Your machine is a good example of what can be called compact, no different in footprint than a smaller one what's not just a scrollsaw.
I had a new 20" far Eastern machine for a wee while
Checking for coplanar .jpg


No larger in footprint to this 315 which is pants
EB 315.JPG

Suppose you can make any saw appear huge though, especially if you're looking at one on a pallet.

SMALL FAR AWAY BANDSAW.jpeg


Fair enough, the Italian machines...well the 20" ones, aren't so compact, but if a bargain 18 or 20" machine comes up then is say a few inches much of a concern?
Not talking about ubiquitous commonly found Italian 600mm/24" wheeled machines,
that's a huge jump, an extra 100kgs consisting of much wider column, space around the wheels and extra table, not that behind the machine matters for anyone doing work,
it's the extra width included with above, i.e column against the wall which eats space
say if your workbench is the alongside it.
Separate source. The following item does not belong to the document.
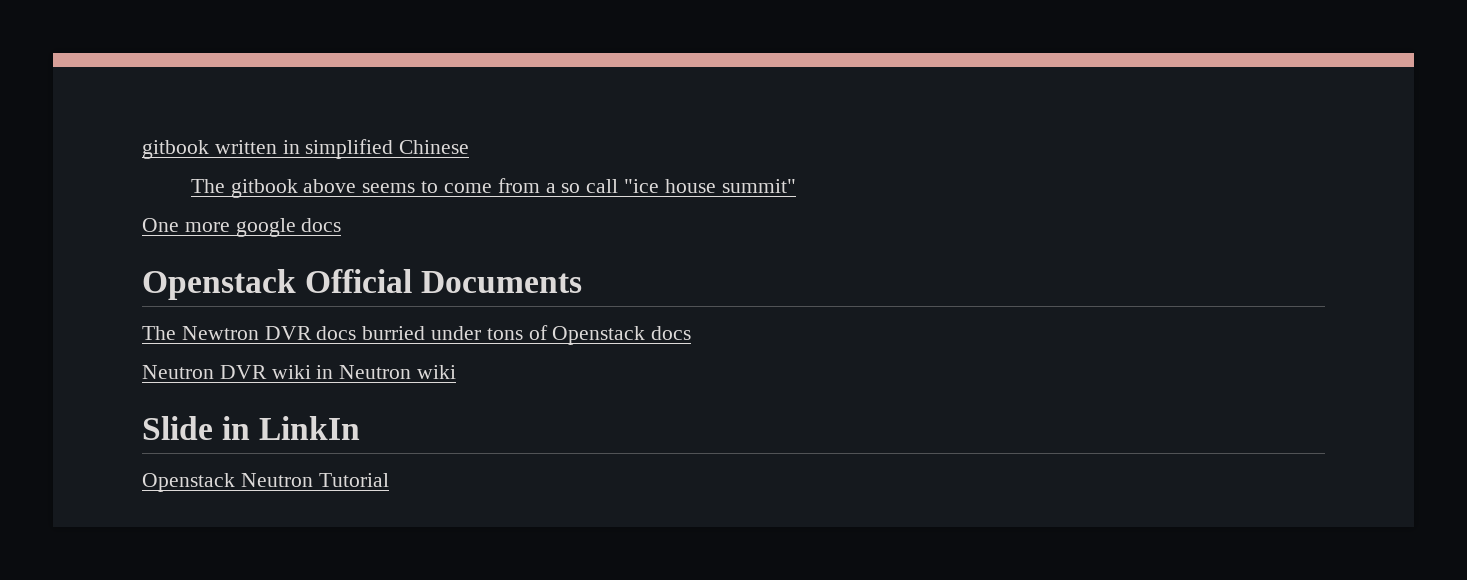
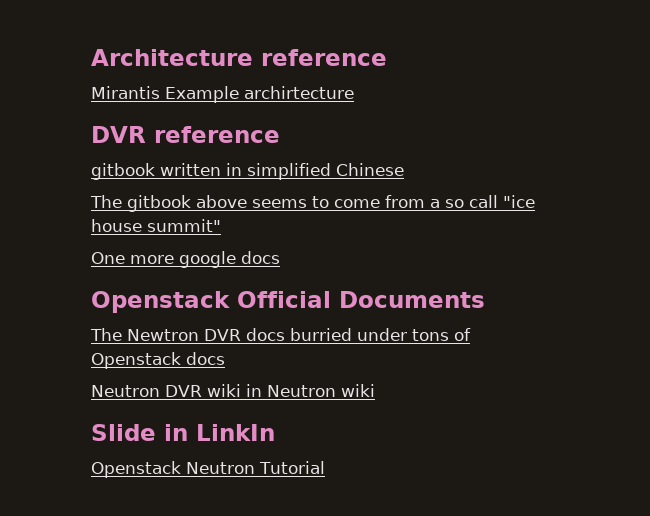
(142, 149) none -> [91,49,387,66] [91,86,354,103] [91,126,280,143] Architecture reference // Mirantis Example archirtecture // DVR reference //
I was suggesting more compact but stout, ideally around a manageable 200kgs would be worth shooting for.
Whether space is that much of a concern to save an inch or two, I wouldn't think its worth passing up
on a bargain.
I could have posted shiny 20" machines up for 1000+ but those are overpriced,
More often than not extremely clean Italian or Italian like three phase machines crop up,
say something like a Hammer n4400 for less than a grand which would likely do nicely.
Bit more difficult to find such a bargain with single phase newer stuff.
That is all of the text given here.